Record set:
○ ○ ○

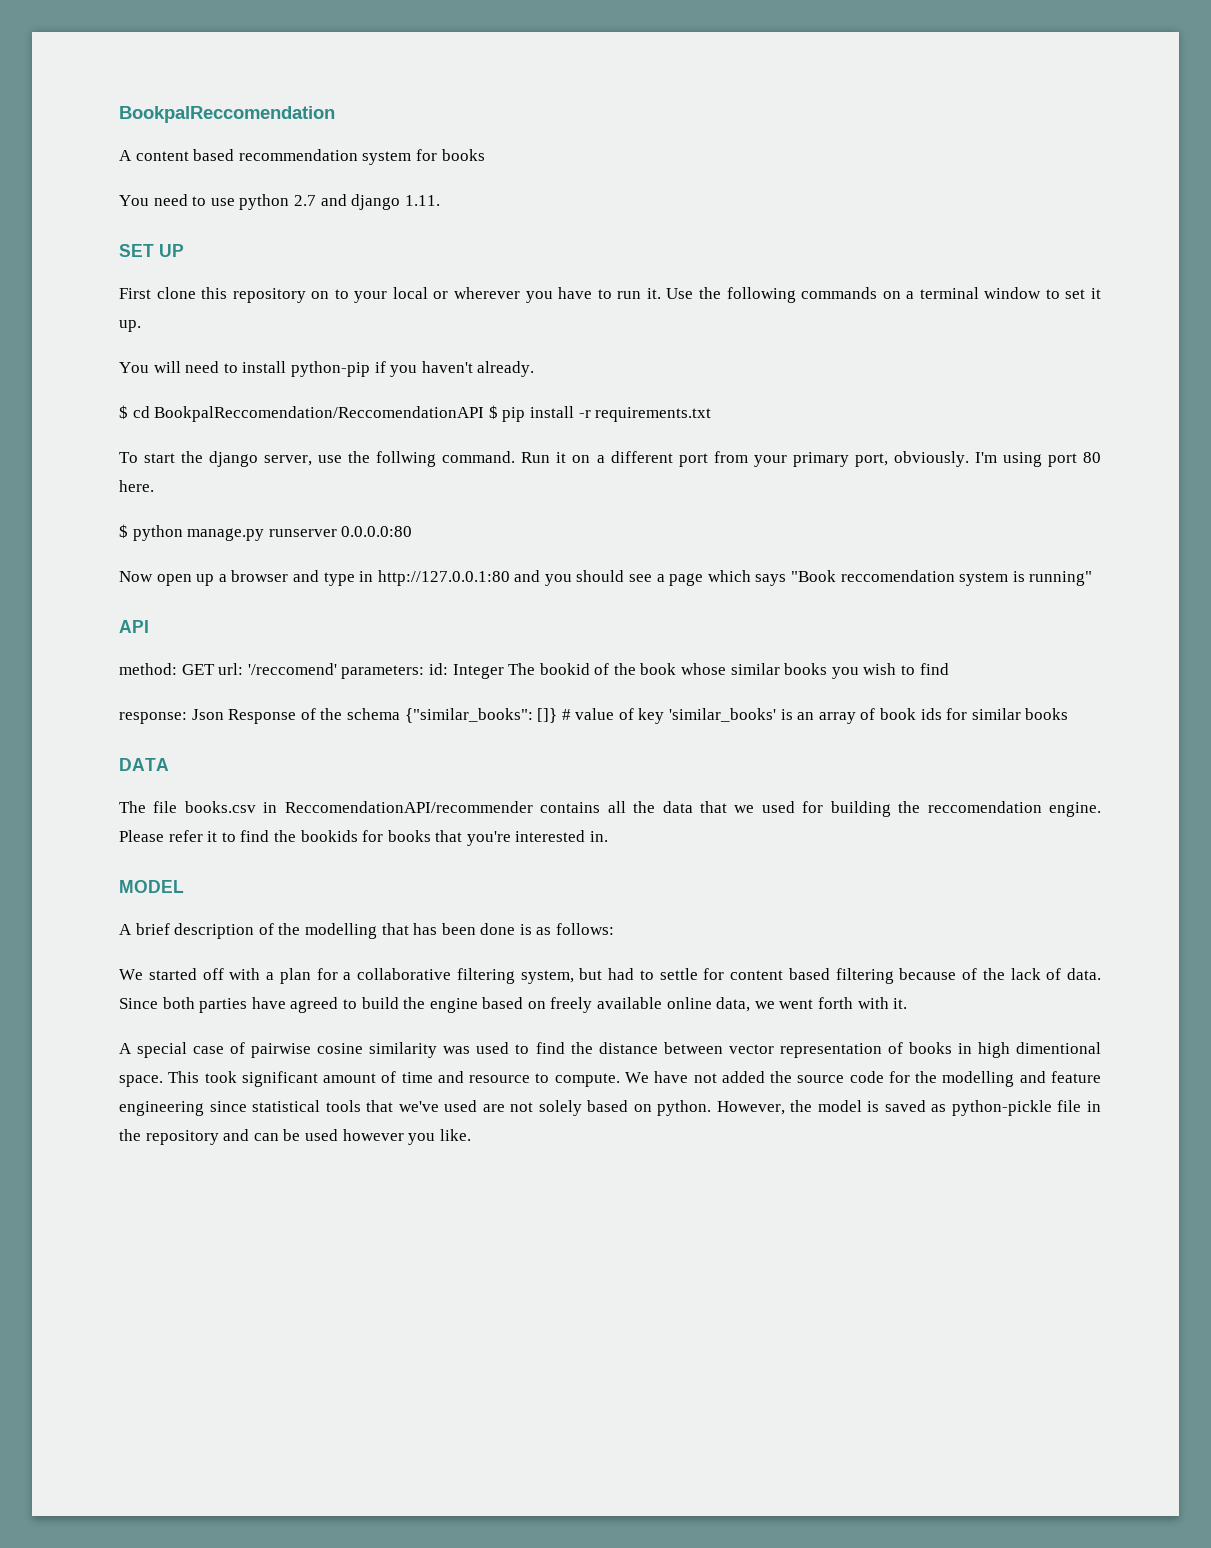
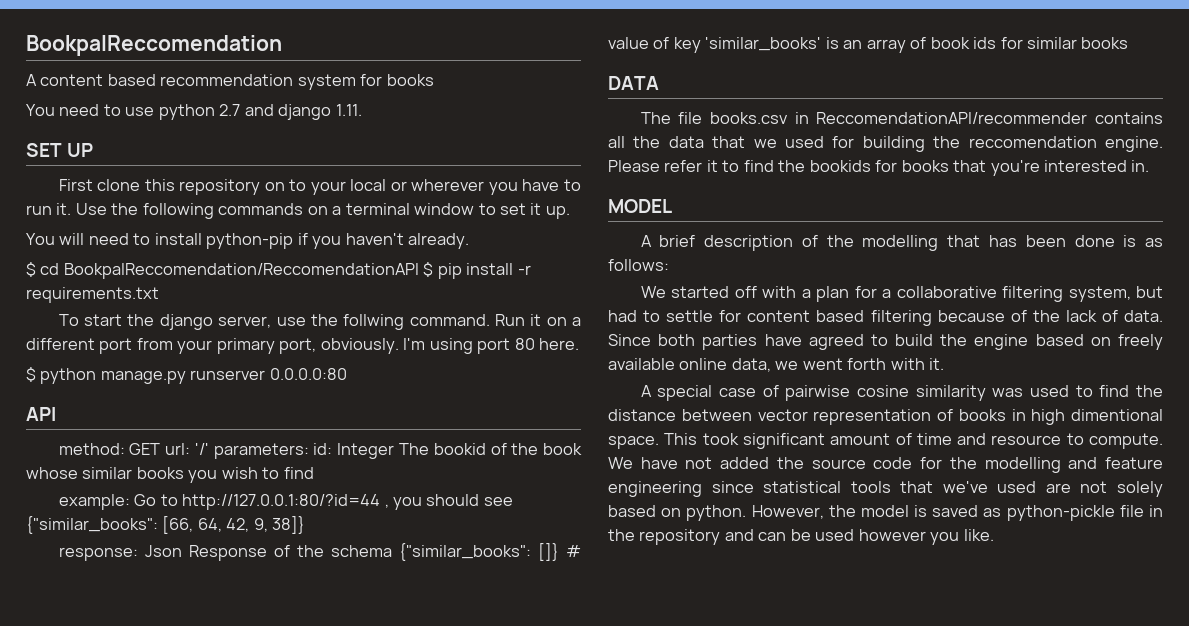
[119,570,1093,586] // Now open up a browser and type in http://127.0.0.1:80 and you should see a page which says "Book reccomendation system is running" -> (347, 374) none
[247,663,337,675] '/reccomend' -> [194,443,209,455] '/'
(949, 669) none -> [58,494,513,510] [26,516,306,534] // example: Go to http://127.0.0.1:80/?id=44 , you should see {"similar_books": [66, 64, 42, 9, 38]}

○ ○ ○

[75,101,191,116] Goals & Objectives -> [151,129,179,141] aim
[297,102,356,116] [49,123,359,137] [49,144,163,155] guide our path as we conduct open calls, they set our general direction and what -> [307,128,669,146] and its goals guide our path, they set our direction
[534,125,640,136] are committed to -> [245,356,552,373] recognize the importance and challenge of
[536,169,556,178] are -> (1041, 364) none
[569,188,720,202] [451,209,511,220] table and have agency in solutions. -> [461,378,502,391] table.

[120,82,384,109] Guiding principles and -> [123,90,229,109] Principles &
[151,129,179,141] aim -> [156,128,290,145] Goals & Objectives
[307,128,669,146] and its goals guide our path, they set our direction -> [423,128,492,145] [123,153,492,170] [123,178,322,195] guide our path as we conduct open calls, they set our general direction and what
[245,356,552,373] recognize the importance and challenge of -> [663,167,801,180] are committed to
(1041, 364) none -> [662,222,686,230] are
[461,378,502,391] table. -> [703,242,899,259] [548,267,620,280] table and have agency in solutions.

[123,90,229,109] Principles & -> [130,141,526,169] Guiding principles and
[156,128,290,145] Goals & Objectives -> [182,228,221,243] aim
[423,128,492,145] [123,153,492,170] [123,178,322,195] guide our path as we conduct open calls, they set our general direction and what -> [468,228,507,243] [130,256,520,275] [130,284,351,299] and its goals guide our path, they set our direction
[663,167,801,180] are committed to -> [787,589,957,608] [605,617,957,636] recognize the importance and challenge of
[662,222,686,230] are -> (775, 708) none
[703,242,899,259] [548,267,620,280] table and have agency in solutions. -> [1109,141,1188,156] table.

○ ○ ○

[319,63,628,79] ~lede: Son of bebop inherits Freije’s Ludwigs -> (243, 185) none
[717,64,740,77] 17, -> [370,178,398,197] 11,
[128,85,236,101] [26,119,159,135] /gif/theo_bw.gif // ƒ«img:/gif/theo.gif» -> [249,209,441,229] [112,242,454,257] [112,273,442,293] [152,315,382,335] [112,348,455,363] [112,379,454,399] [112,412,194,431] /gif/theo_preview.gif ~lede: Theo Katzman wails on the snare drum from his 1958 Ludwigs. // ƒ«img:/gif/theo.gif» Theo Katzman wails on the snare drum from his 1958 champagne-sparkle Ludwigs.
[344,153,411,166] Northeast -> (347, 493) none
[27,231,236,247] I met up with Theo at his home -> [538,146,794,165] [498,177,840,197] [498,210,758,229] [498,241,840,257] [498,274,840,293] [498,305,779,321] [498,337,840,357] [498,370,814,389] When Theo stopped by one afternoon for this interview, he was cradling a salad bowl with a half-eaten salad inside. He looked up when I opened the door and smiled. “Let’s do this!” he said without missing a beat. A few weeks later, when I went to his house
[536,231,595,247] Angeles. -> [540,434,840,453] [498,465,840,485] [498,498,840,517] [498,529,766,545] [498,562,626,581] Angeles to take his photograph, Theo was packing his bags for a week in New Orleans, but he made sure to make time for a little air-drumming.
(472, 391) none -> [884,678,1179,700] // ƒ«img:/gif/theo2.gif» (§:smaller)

○ ○ ○

How to complete this task: Starting at the line above that contains "[663,167,801,180] are committed to ->", write out each line exactly until the line that contains "-> [1109,141,1188,156] table." has been written, and stop there.

Solution for this problem:
[663,167,801,180] are committed to -> [787,589,957,608] [605,617,957,636] recognize the importance and challenge of
[662,222,686,230] are -> (775, 708) none
[703,242,899,259] [548,267,620,280] table and have agency in solutions. -> [1109,141,1188,156] table.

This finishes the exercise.